Dataset excerpts
########################################
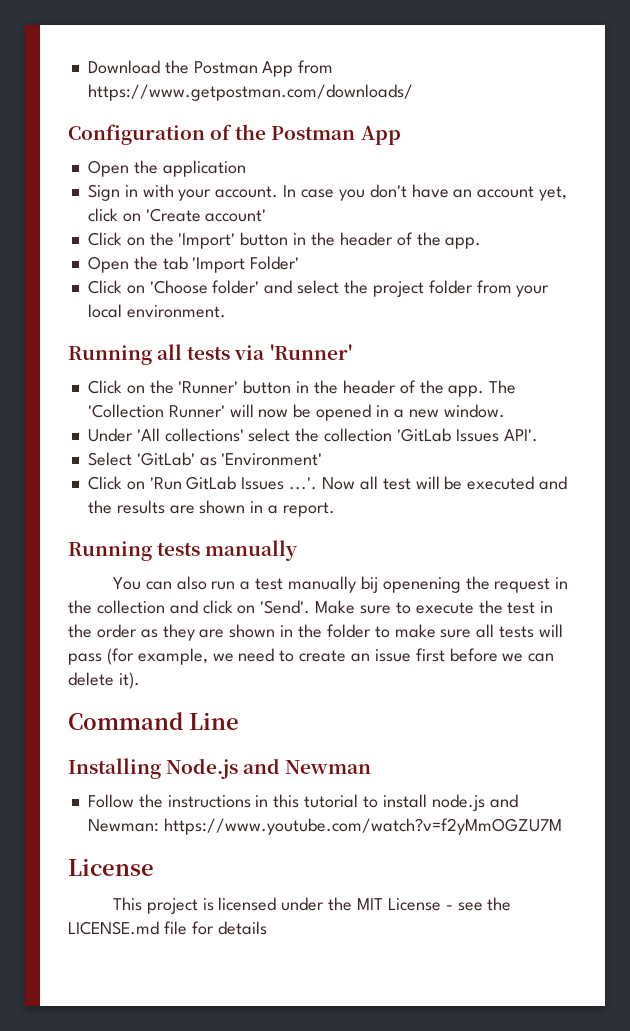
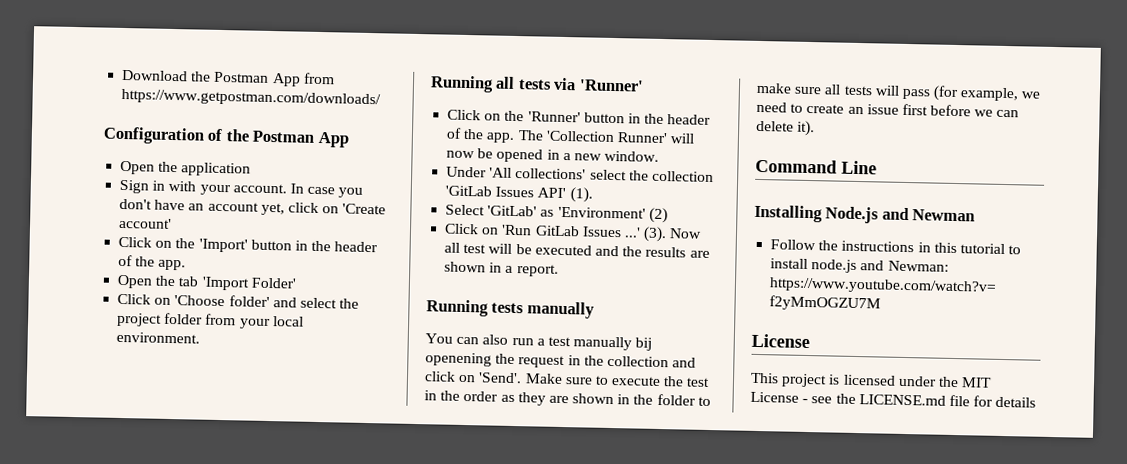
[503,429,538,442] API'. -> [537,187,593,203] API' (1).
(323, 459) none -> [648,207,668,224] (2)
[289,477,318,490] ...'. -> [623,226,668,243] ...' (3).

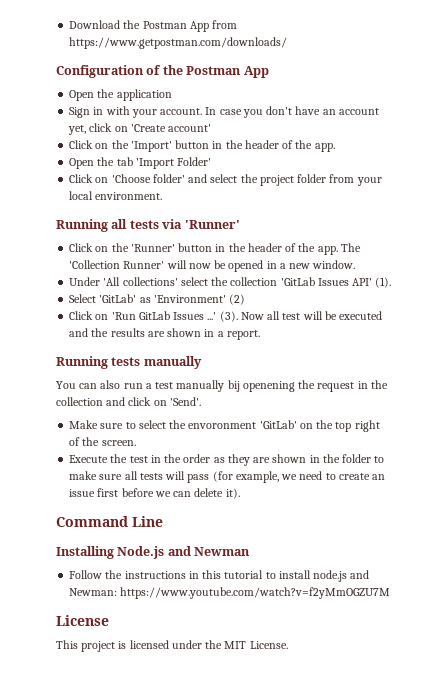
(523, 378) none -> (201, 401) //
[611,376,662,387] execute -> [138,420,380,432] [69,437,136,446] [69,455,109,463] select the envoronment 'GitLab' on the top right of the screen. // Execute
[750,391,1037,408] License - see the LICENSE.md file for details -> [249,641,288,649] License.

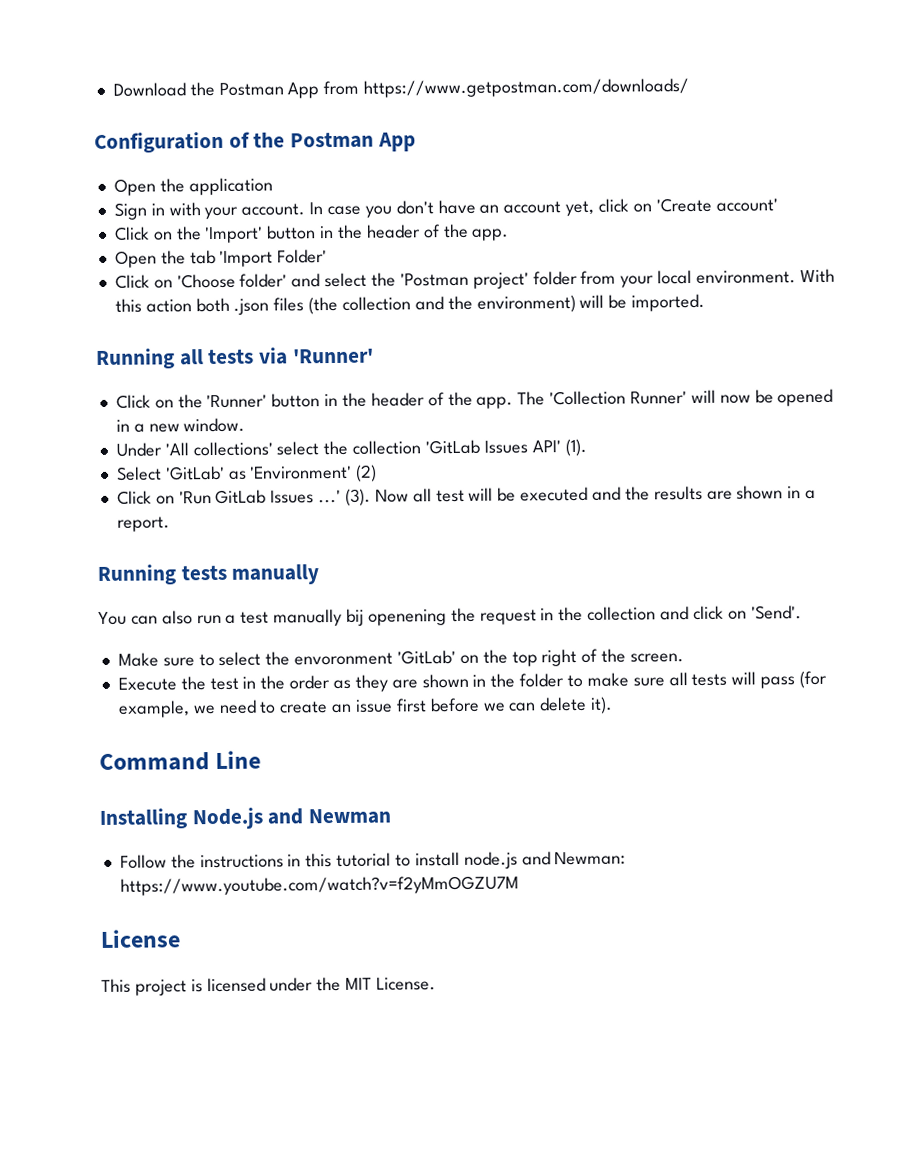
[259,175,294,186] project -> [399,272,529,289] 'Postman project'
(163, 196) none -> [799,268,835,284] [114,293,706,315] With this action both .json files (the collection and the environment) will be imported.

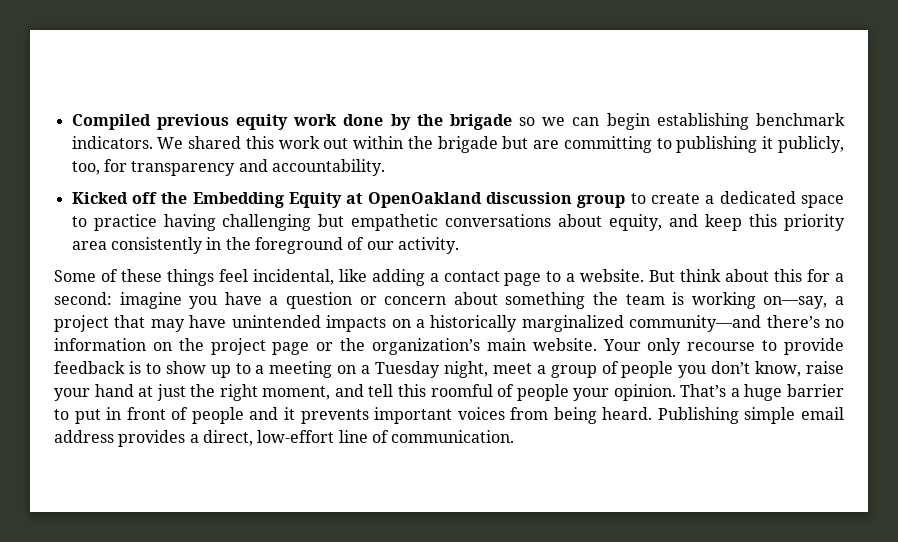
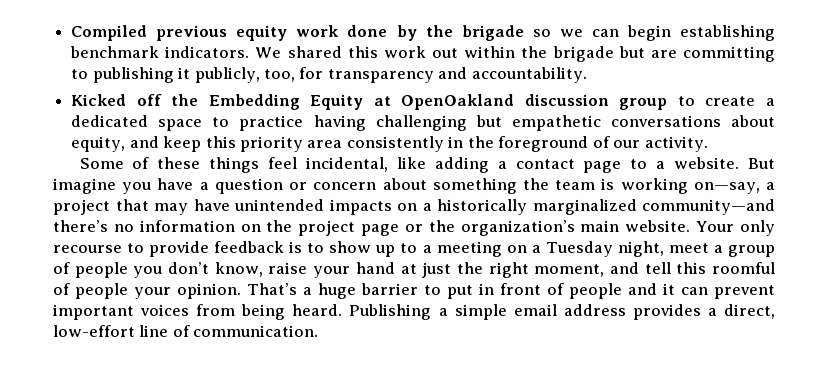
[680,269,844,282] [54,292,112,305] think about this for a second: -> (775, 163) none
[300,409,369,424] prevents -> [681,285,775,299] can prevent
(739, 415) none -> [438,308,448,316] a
########################################
● **Work request**
Return the full set of lines above word for word and with no pictures.

● **Your response**
[503,429,538,442] API'. -> [537,187,593,203] API' (1).
(323, 459) none -> [648,207,668,224] (2)
[289,477,318,490] ...'. -> [623,226,668,243] ...' (3).

(523, 378) none -> (201, 401) //
[611,376,662,387] execute -> [138,420,380,432] [69,437,136,446] [69,455,109,463] select the envoronment 'GitLab' on the top right of the screen. // Execute
[750,391,1037,408] License - see the LICENSE.md file for details -> [249,641,288,649] License.

[259,175,294,186] project -> [399,272,529,289] 'Postman project'
(163, 196) none -> [799,268,835,284] [114,293,706,315] With this action both .json files (the collection and the environment) will be imported.

[680,269,844,282] [54,292,112,305] think about this for a second: -> (775, 163) none
[300,409,369,424] prevents -> [681,285,775,299] can prevent
(739, 415) none -> [438,308,448,316] a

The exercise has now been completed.